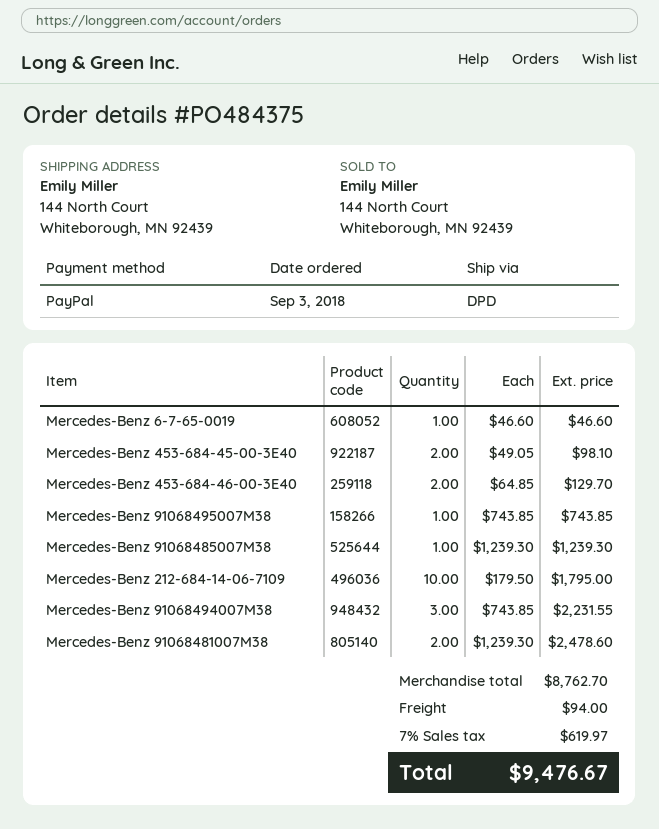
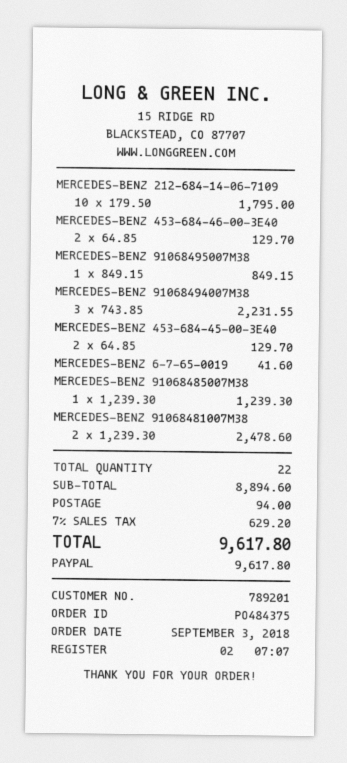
Mercedes-Benz 6-7-65-0019: 1 x 46.60 = 46.60 -> 1 x 41.60 = 41.60
Mercedes-Benz 453-684-45-00-3E40: 2 x 49.05 = 98.10 -> 2 x 64.85 = 129.70
Mercedes-Benz 91068495007M38: 1 x 743.85 = 743.85 -> 1 x 849.15 = 849.15
subtotal: 8762.70 -> 8894.60
tax: 7% = 619.97 -> 7% = 629.20
total: 9476.67 -> 9617.80

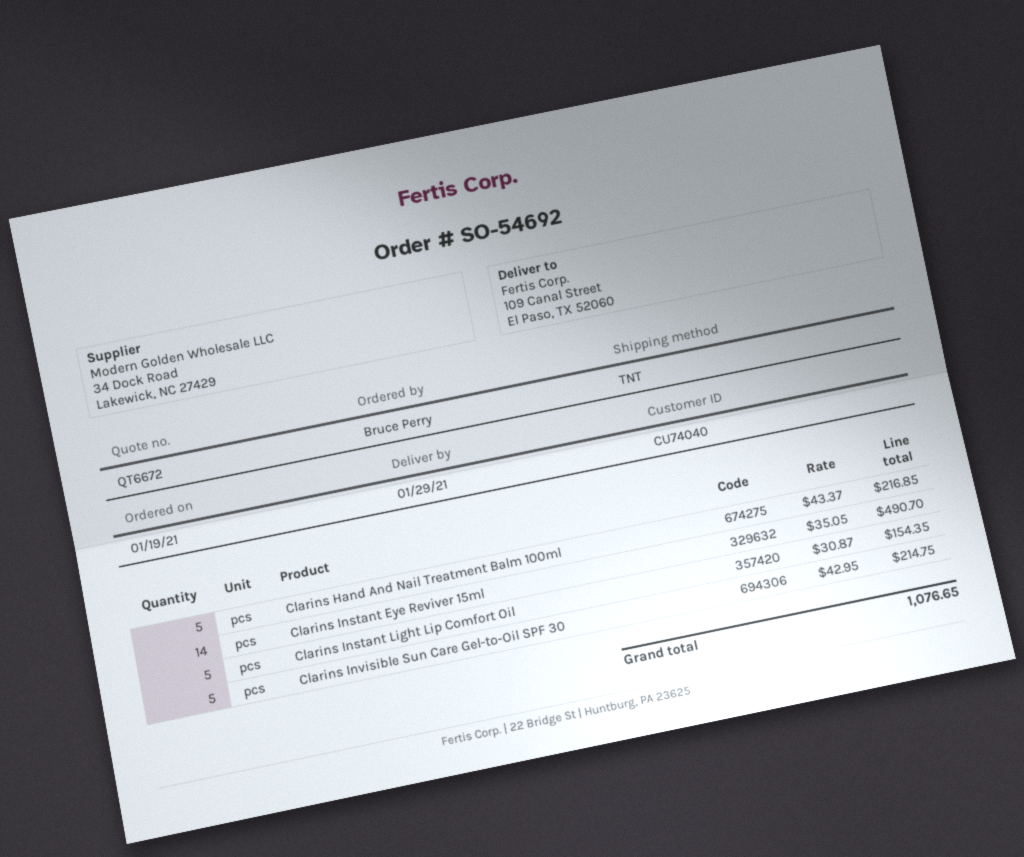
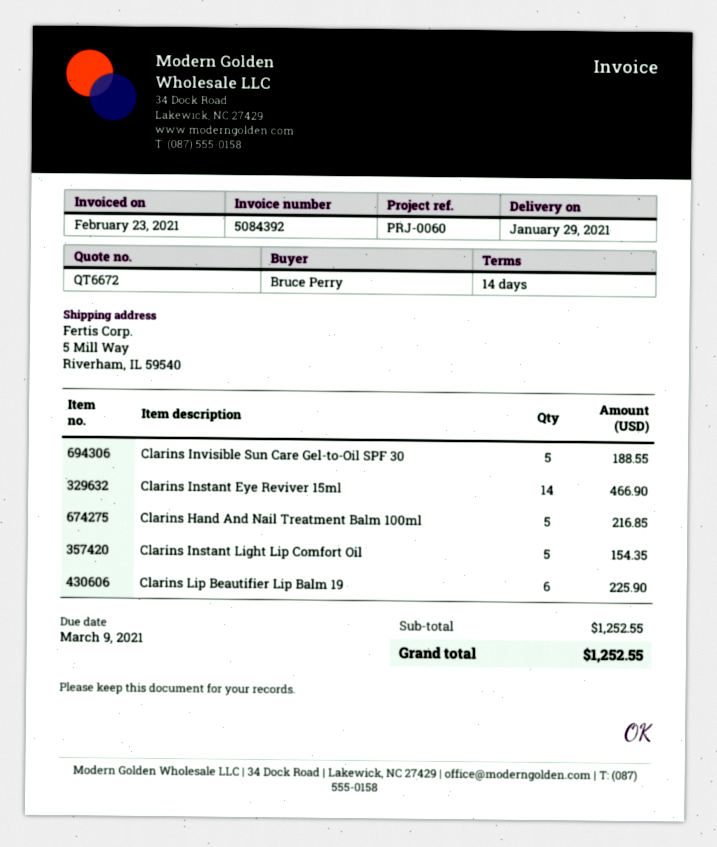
ship to: 109 Canal Street, El Paso, TX 52060 -> 5 Mill Way, Riverham, IL 59540
Clarins Instant Eye Reviver 15ml: 14 for 490.70 -> 14 for 466.90
Clarins Invisible Sun Care Gel-to-Oil SPF 30: 5 for 214.75 -> 5 for 188.55
Clarins Lip Beautifier Lip Balm 19: none -> 6 for 225.90
total: 1076.65 -> 1252.55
· · · ·
Extract the full listing above verbatim; pictures are to be left out of the copy.

Mercedes-Benz 6-7-65-0019: 1 x 46.60 = 46.60 -> 1 x 41.60 = 41.60
Mercedes-Benz 453-684-45-00-3E40: 2 x 49.05 = 98.10 -> 2 x 64.85 = 129.70
Mercedes-Benz 91068495007M38: 1 x 743.85 = 743.85 -> 1 x 849.15 = 849.15
subtotal: 8762.70 -> 8894.60
tax: 7% = 619.97 -> 7% = 629.20
total: 9476.67 -> 9617.80

ship to: 109 Canal Street, El Paso, TX 52060 -> 5 Mill Way, Riverham, IL 59540
Clarins Instant Eye Reviver 15ml: 14 for 490.70 -> 14 for 466.90
Clarins Invisible Sun Care Gel-to-Oil SPF 30: 5 for 214.75 -> 5 for 188.55
Clarins Lip Beautifier Lip Balm 19: none -> 6 for 225.90
total: 1076.65 -> 1252.55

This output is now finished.